5. in-depth understanding of computer system notes: optimizing program performance

Source: Internet
Author: User

1Compilation technology is divided into "machine-independent" and "machine-related. "It is not related to machines". When using these technologies, you may not consider executingCodeAnd "machine-related" means that these technologies depend on the low-level details of many machines.

2Least Square Method fitting

3, Optimization: Eliminate cycle inefficiency

This is called code Movement (Code Motion).

4To reduce unnecessary process calls. If the border security can be ensured, the border security check does not need to be performed every time.

5Eliminate unnecessary memory references

Sample Code

Void test1 (int * ptoint) {* ptoint = 0; For (INT I = 0; I <10; I ++) {* ptoint + = I ;}} // The efficiency of the above writing method is much lower than that of the following when the data volume is large, because * ptoint involves memory references. Void Test2 (int * ptoint2) {int itemp = 0; For (INT I = 0; I <10; I ++) {itemp + = I ;} * ptoint = itemp ;}

Introduce temporary variables to save intermediate results. The result is stored in an array or global variable only when the final value is calculated. Through optimization, the compiler uses the register eax (usually) to store the results of intermediate variables. (View the assembly code)

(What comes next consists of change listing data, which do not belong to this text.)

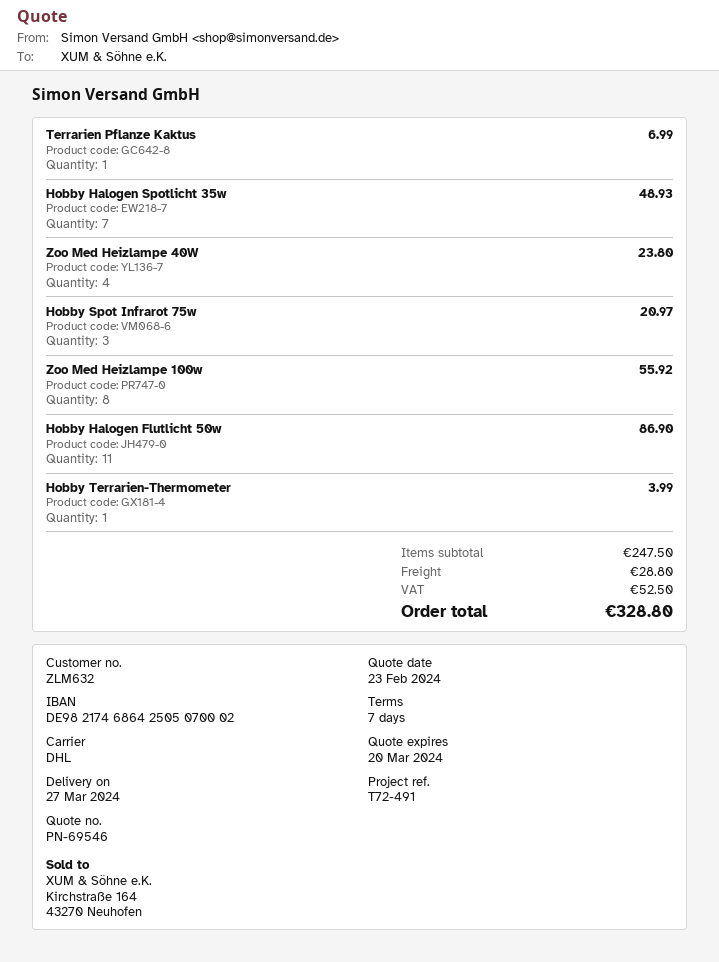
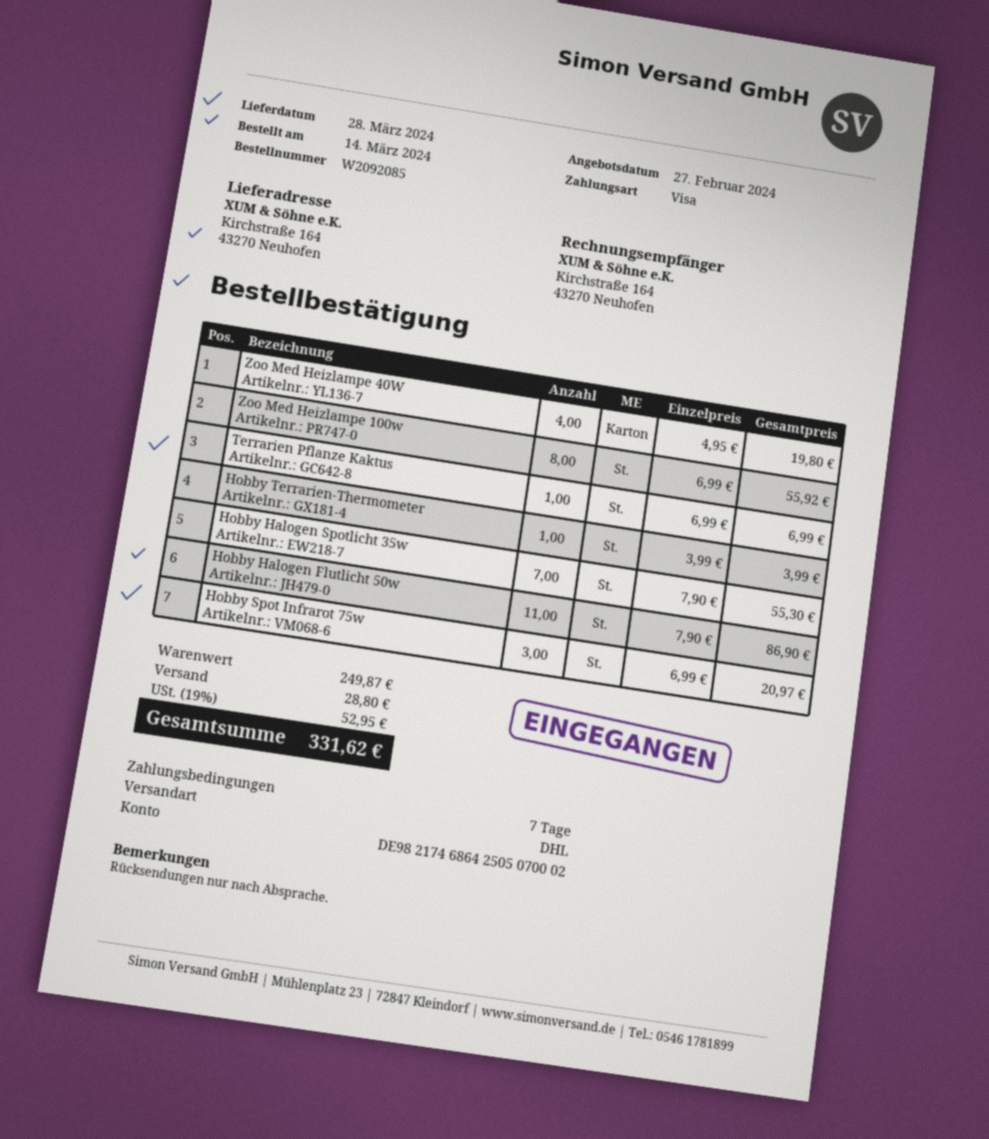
quote date: 2024-02-23 -> 2024-02-27
delivery date: 2024-03-27 -> 2024-03-28
Hobby Halogen Spotlicht 35w: 7 for 48.93 -> 7 for 55.30
Zoo Med Heizlampe 40W: 4 for 23.80 -> 4 for 19.80
subtotal: 247.50 -> 249.87
tax: 52.50 -> 52.95
total: 328.80 -> 331.62

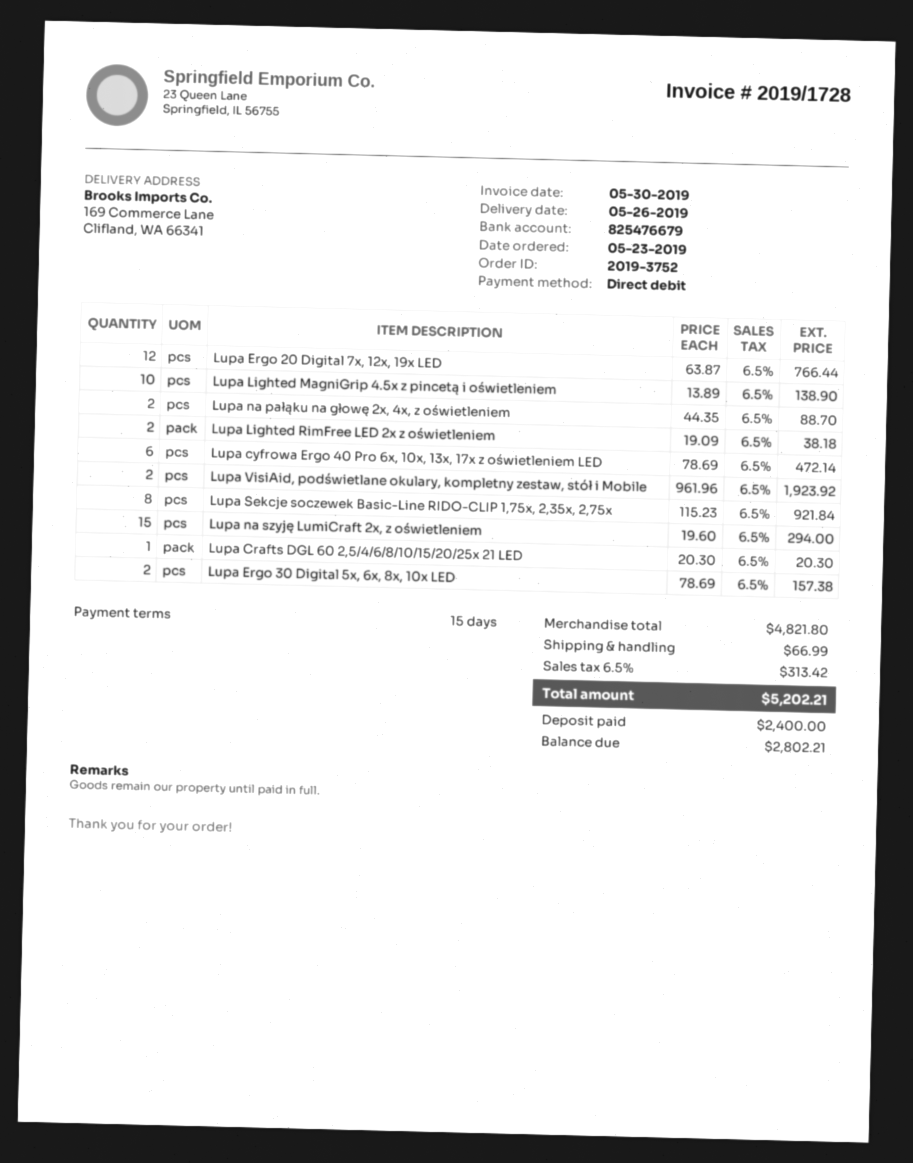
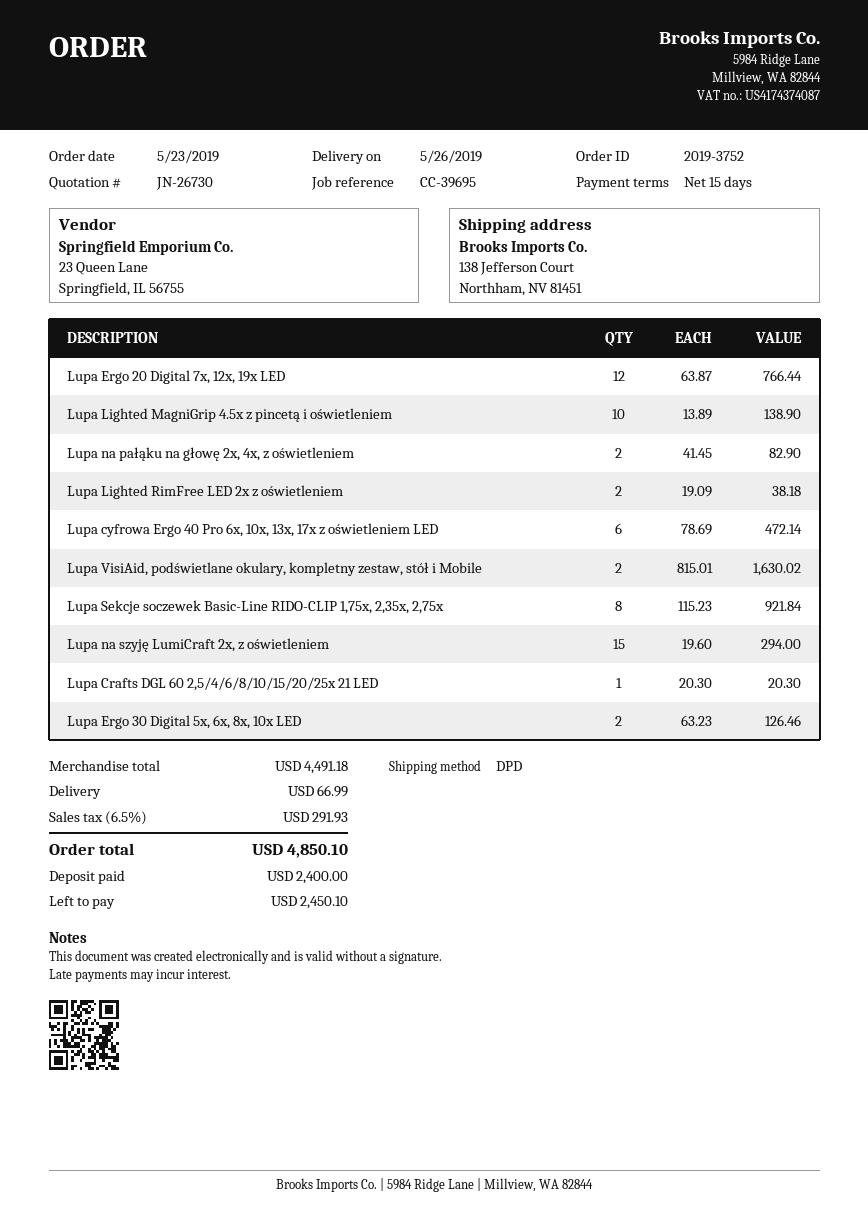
ship to: 169 Commerce Lane, Clifland, WA 66341 -> 138 Jefferson Court, Northham, NV 81451
Lupa na pałąku na głowę 2x, 4x, z oświetleniem: 2 x 44.35 = 88.70 -> 2 x 41.45 = 82.90
Lupa VisiAid, podświetlane okulary, kompletny zestaw, stół i Mobile: 2 x 961.96 = 1923.92 -> 2 x 815.01 = 1630.02
Lupa Ergo 30 Digital 5x, 6x, 8x, 10x LED: 2 x 78.69 = 157.38 -> 2 x 63.23 = 126.46
subtotal: 4821.80 -> 4491.18
tax: 6.5% = 313.42 -> 6.5% = 291.93
total: 5202.21 -> 4850.10
balance: 2802.21 -> 2450.10

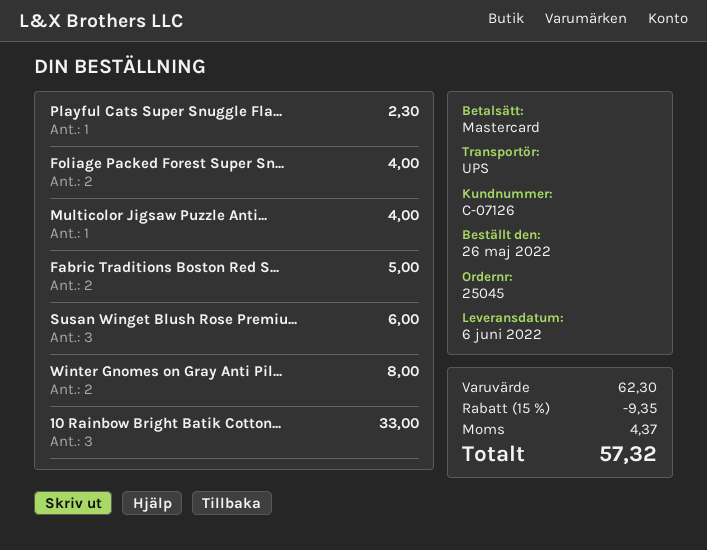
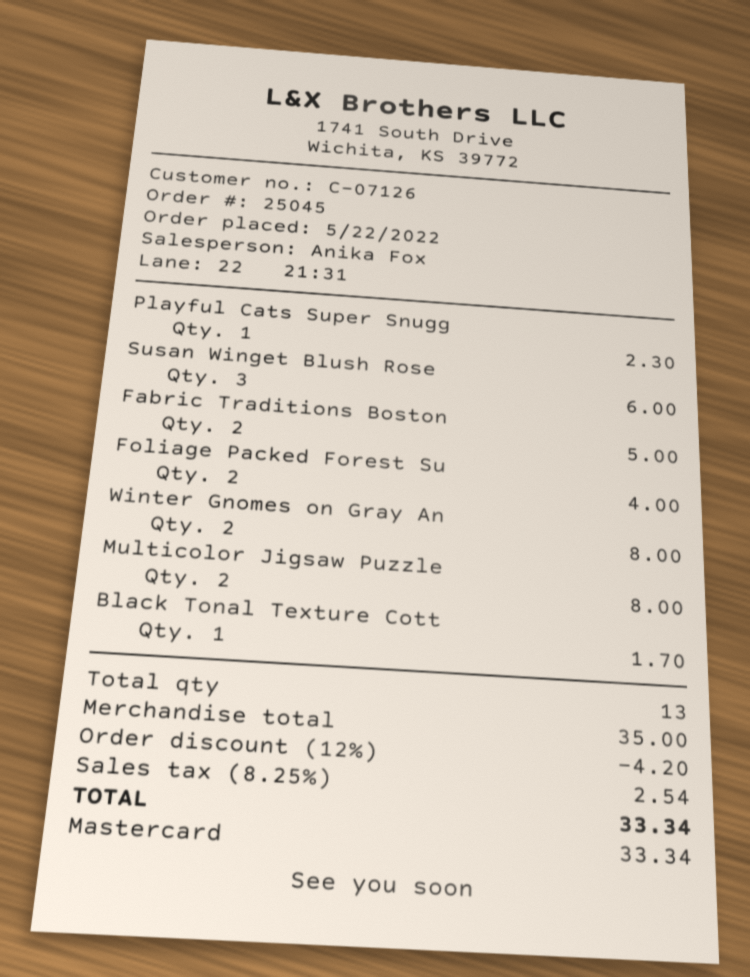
order date: 2022-05-26 -> 2022-05-22
Multicolor Jigsaw Puzzle Anti...: 1 for 4.00 -> 2 for 8.00
10 Rainbow Bright Batik Cotton...: 3 for 33.00 -> none
Black Tonal Texture Cott: none -> 1 for 1.70
subtotal: 62.30 -> 35.00
discount: 15% = 9.35 -> 12% = 4.20
tax: 4.37 -> 2.54
total: 57.32 -> 33.34

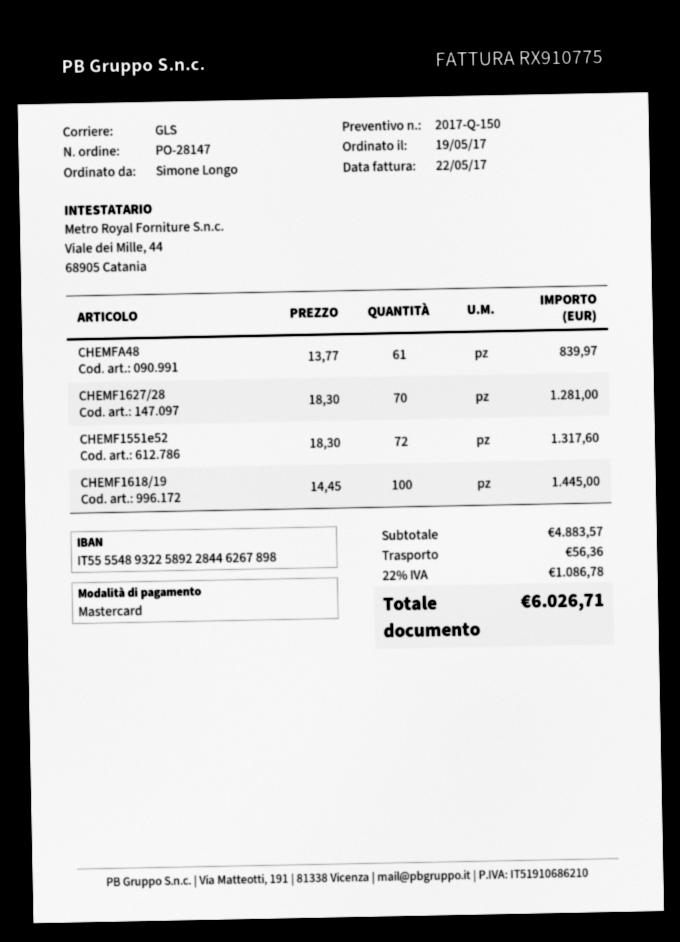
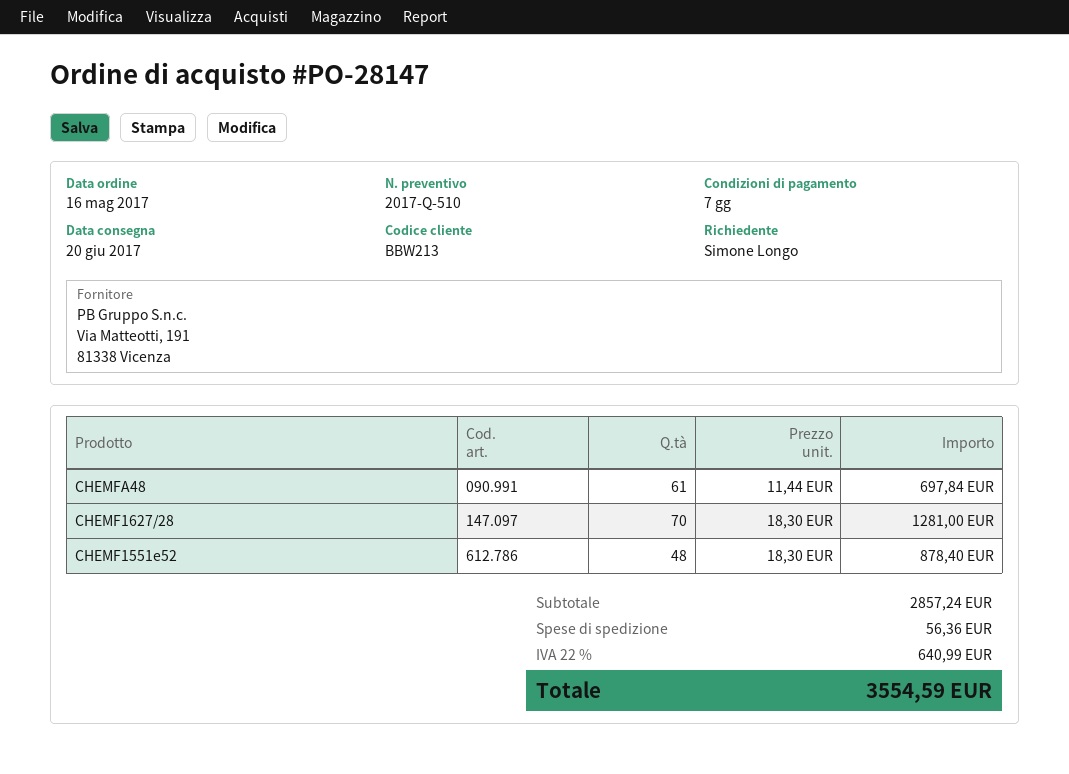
quote number: 2017-Q-150 -> 2017-Q-510
order date: 2017-05-19 -> 2017-05-16
CHEMFA48: 61 x 13.77 = 839.97 -> 61 x 11.44 = 697.84
CHEMF1551e52: 72 x 18.30 = 1317.60 -> 48 x 18.30 = 878.40
CHEMF1618/19: 100 x 14.45 = 1445.00 -> none
subtotal: 4883.57 -> 2857.24
tax: 22% = 1086.78 -> 22% = 640.99
total: 6026.71 -> 3554.59

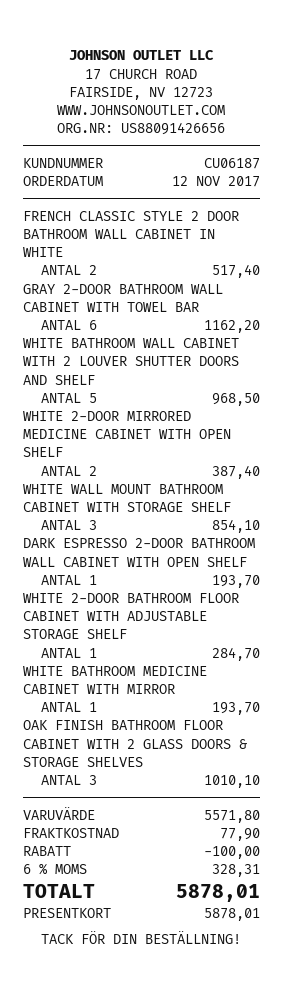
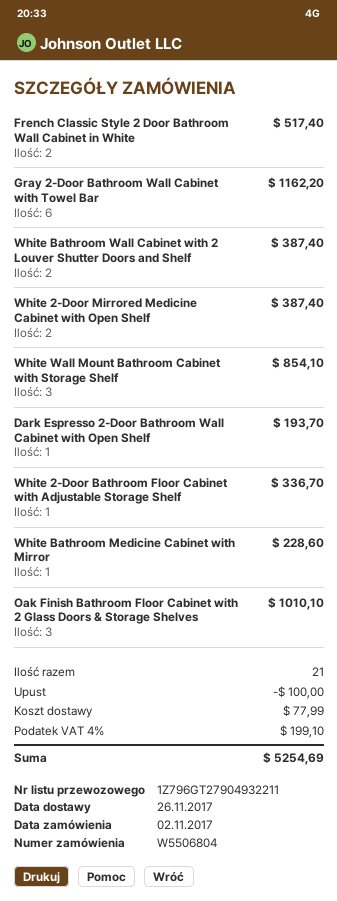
order date: 2017-11-12 -> 2017-11-02
WHITE BATHROOM WALL CABINET WITH 2 LOUVER SHUTTER DOORS AND SHELF: 5 for 968.50 -> 2 for 387.40
WHITE 2-DOOR BATHROOM FLOOR CABINET WITH ADJUSTABLE STORAGE SHELF: 1 for 284.70 -> 1 for 336.70
WHITE BATHROOM MEDICINE CABINET WITH MIRROR: 1 for 193.70 -> 1 for 228.60
shipping: 77.90 -> 77.99
tax: 6% = 328.31 -> 4% = 199.10
total: 5878.01 -> 5254.69

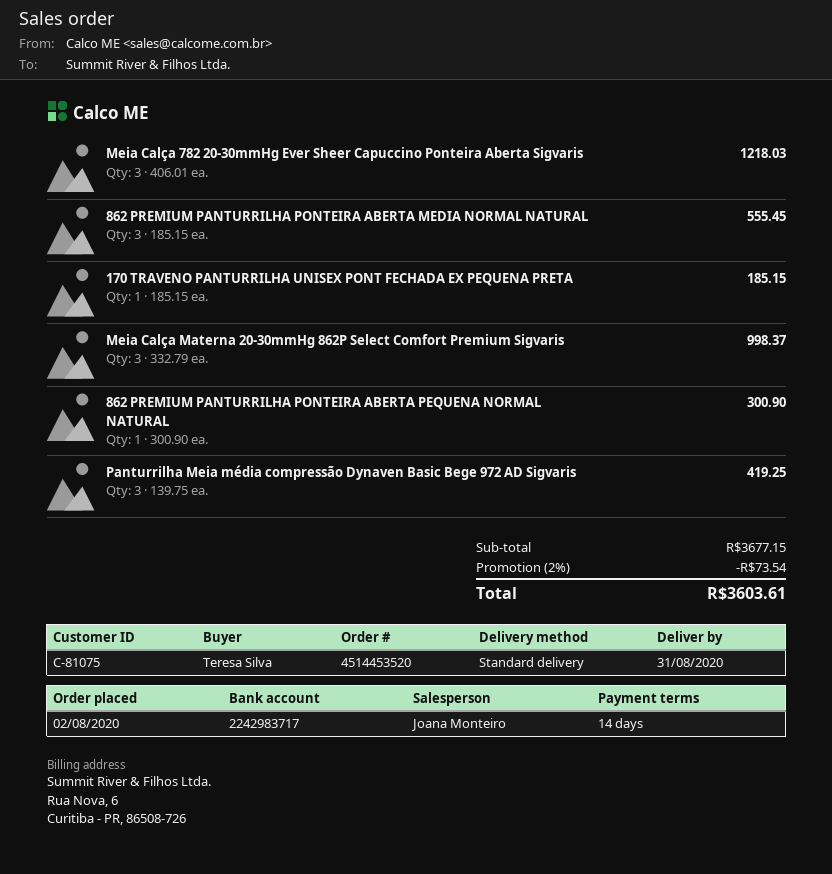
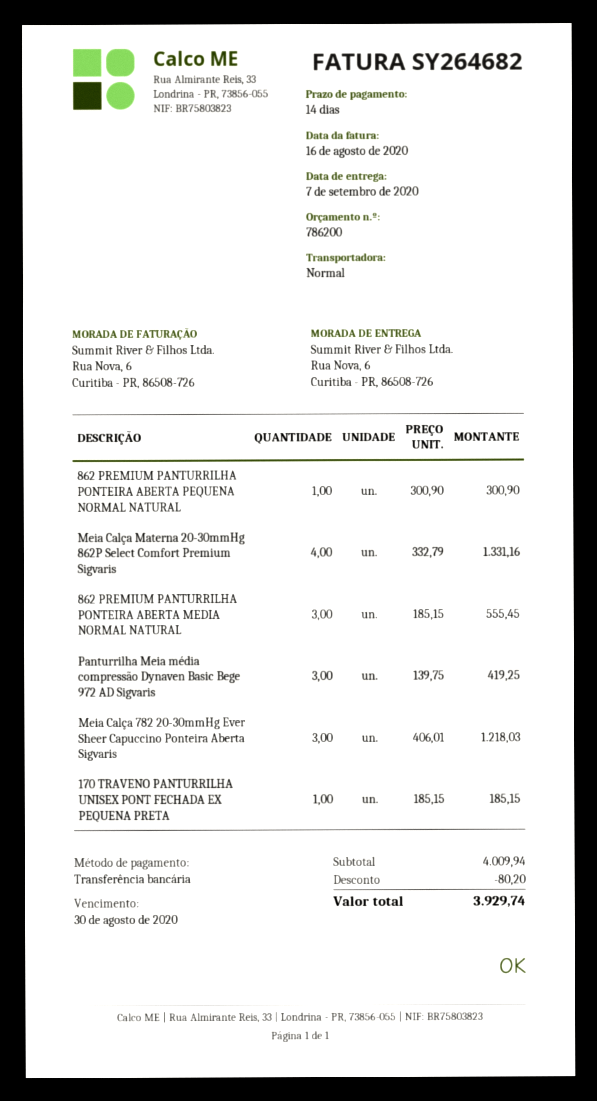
delivery date: 2020-08-31 -> 2020-09-07
Meia Calça Materna 20-30mmHg 862P Select Comfort Premium Sigvaris: 3 x 332.79 = 998.37 -> 4 x 332.79 = 1331.16
subtotal: 3677.15 -> 4009.94
discount: 73.54 -> 80.20
total: 3603.61 -> 3929.74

6Modern processor Structure

Amount exceeding the standard (Superscalar): You can execute multiple operations in an out-of-order manner in each clock cycle (Out of order). The command execution order does not have to be in the AssemblyProgramIn the same order.

The whole design has two main parts:ICU(Instruction Control Unit, Command control unit) andEU(Execution Unit, Execution Unit ). The former reads instruction sequences from memory and generates a set of basic operations on program data based on these instruction sequences. The latter performs these operations.

Retired unit (Retirement UnitRecords ongoing processing and ensures that it complies with the ordered semantics of machine-level programs.

7, Most units can start a new operation each clock cycle. The only exception is the floating point multiplier and two delimiters. The divisor is not streamlined.

Latency(Execution time)Represents the total number of cycles for a single operation.

Issue time(Launch time)Denotes the number of cycles between successive(Continuous),

Independent(Independent)Operations. (obtained from Intel literature ).

8, Reduce cycle overhead

We can reduce the impact of the cycle overhead by executing more data operations in each iteration (Loop unrolling. The idea is to access array elements and perform multiplication in an iteration.

9, InIa32On the processor, all floating point operations are extended80Bit-precision execution, and floating-point registers are stored in this format. The register value is converted32Bit (floating point number) or64Bit (double-precision format ).

10, Performance Improvement

1) Select the appropriate data structure andAlgorithm.

2) Encoding:

(1) Pay attention to the several items listed above that may cause low performance.

11Program Analysis

Program profiling (Profiling) Including a version of the running program, where the tool code is inserted to determine the time required for each part of the program.

UNIXThe system provides an profiling ProgramGPROF. For more details, you canGoogle, Or refer to5Chapter.

12,AmdahlLaw

The main idea is: when we return to the speed of a part of the system, the impact on the overall performance of the system depends on how important this part is (percentage of all) and speed increase (several times higher than the original ).

Computer Systems: A programmer's perspective >

Related Article

Contact Us

The content source of this page is from Internet, which doesn't represent Alibaba Cloud's opinion; products and services mentioned on that page don't have any relationship with Alibaba Cloud. If the content of the page makes you feel confusing, please write us an email, we will handle the problem within 5 days after receiving your email.

If you find any instances of plagiarism from the community, please send an email to: info-contact@alibabacloud.com and provide relevant evidence. A staff member will contact you within 5 working days.

A Free Trial That Lets You Build Big!

Start building with 50+ products and up to 12 months usage for Elastic Compute Service

  • Sales Support

    1 on 1 presale consultation

  • After-Sales Support

    24/7 Technical Support 6 Free Tickets per Quarter Faster Response

  • Alibaba Cloud offers highly flexible support services tailored to meet your exact needs.